> [STORED DATA]
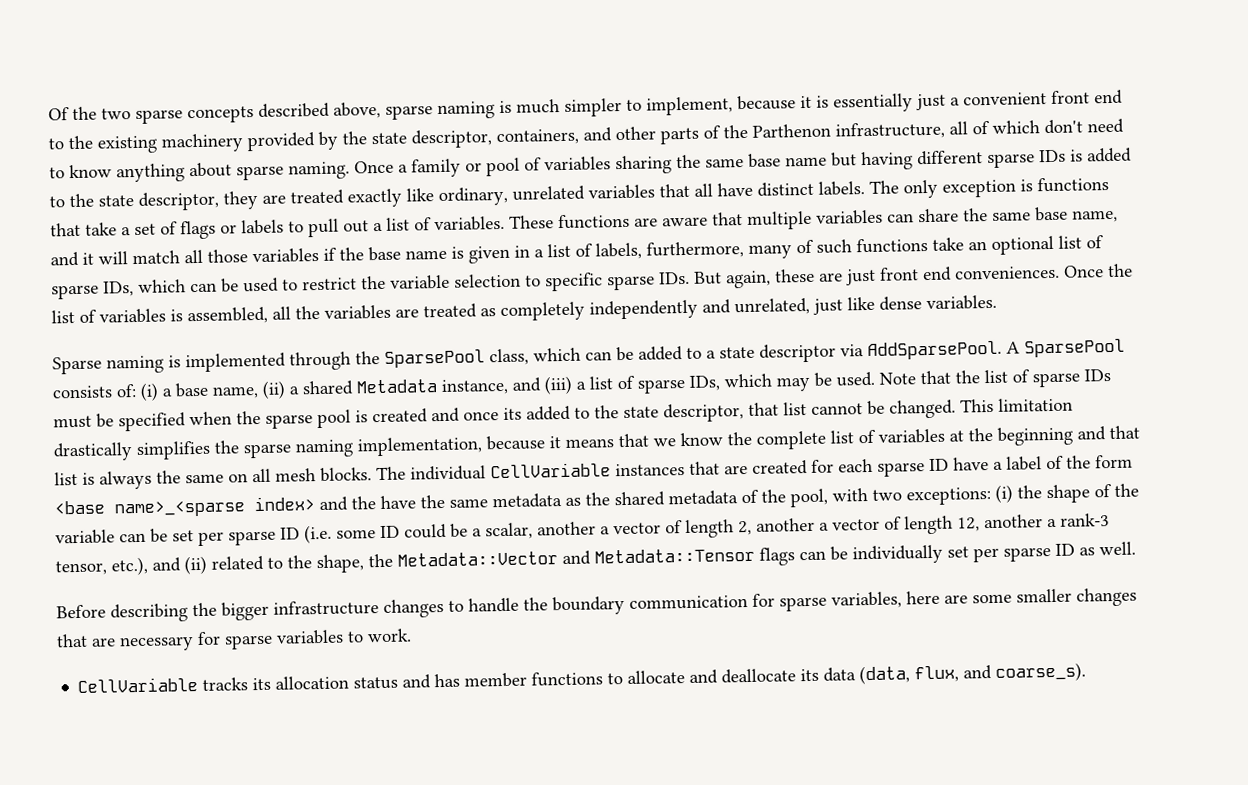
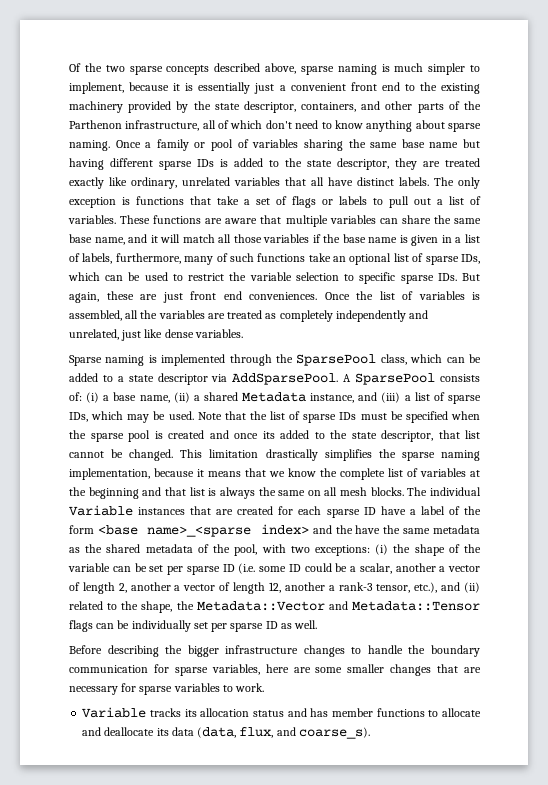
[490,462,611,479] CellVariable -> [69,505,133,516] Variable
[77,677,199,694] CellVariable -> [82,707,147,718] Variable

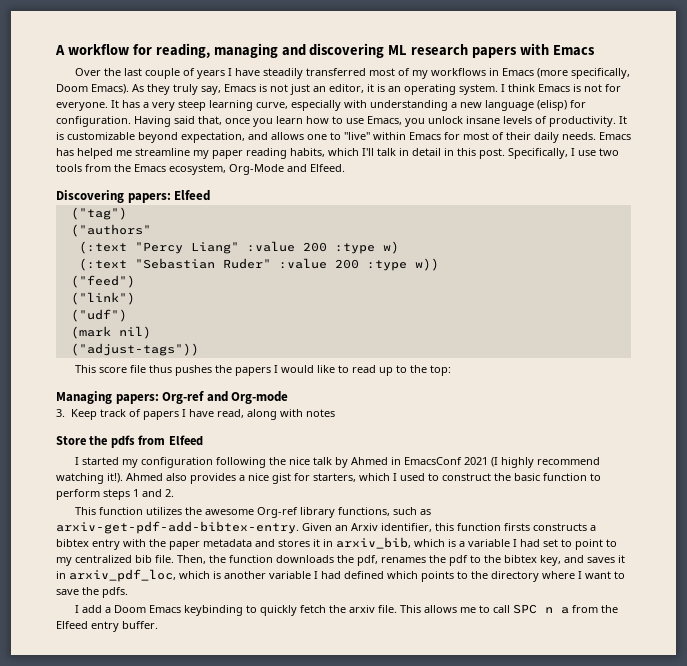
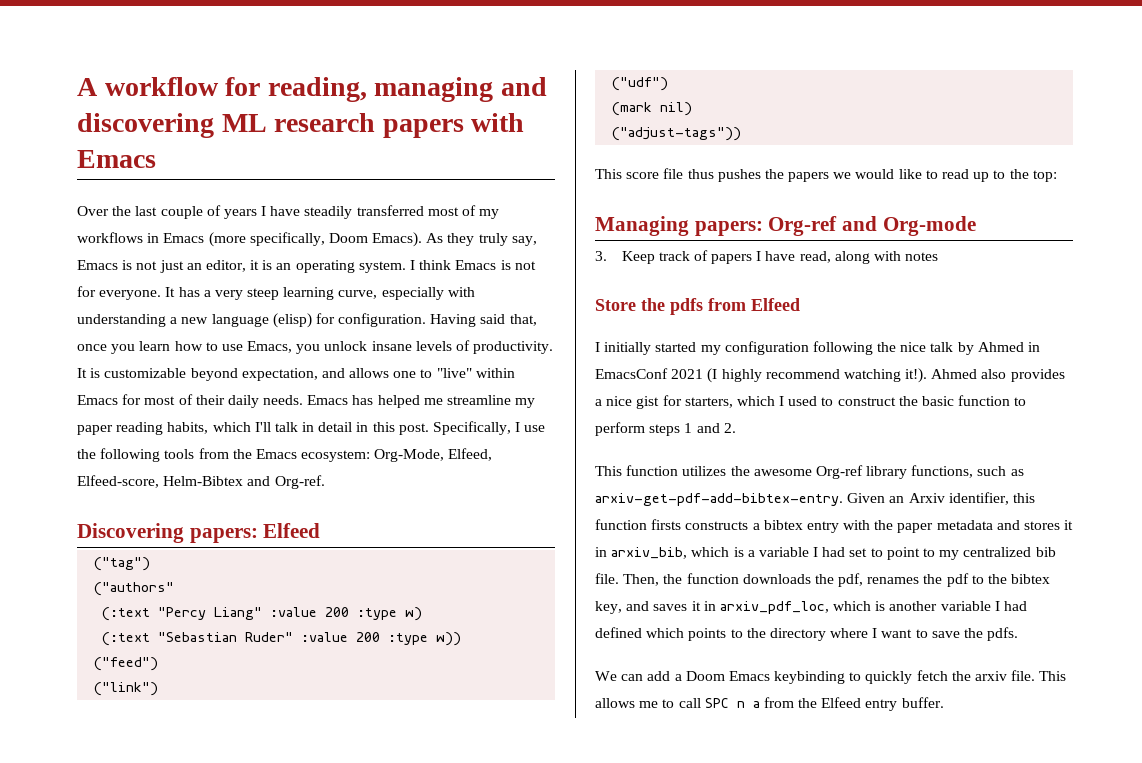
[599,148,619,156] two -> [77,448,161,462] the following
[169,164,345,175] ecosystem, Org-Mode and Elfeed. -> [301,448,493,462] [77,475,325,489] ecosystem: Org-Mode, Elfeed, Elfeed-score, Helm-Bibtex and Org-ref.
[273,365,278,373] I -> [833,172,852,179] we
(79, 461) none -> [604,342,652,355] initially
[74,605,79,613] I -> [595,671,644,681] We can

> [REQUIRED ACTION] Would you reproduce, exactly and with nothing added, every line from the beginning of the entries above through the line that contains "[599,148,619,156] two ->", both included, leaving out the pictures?

> [TASK ANSWER]
[490,462,611,479] CellVariable -> [69,505,133,516] Variable
[77,677,199,694] CellVariable -> [82,707,147,718] Variable

[599,148,619,156] two -> [77,448,161,462] the following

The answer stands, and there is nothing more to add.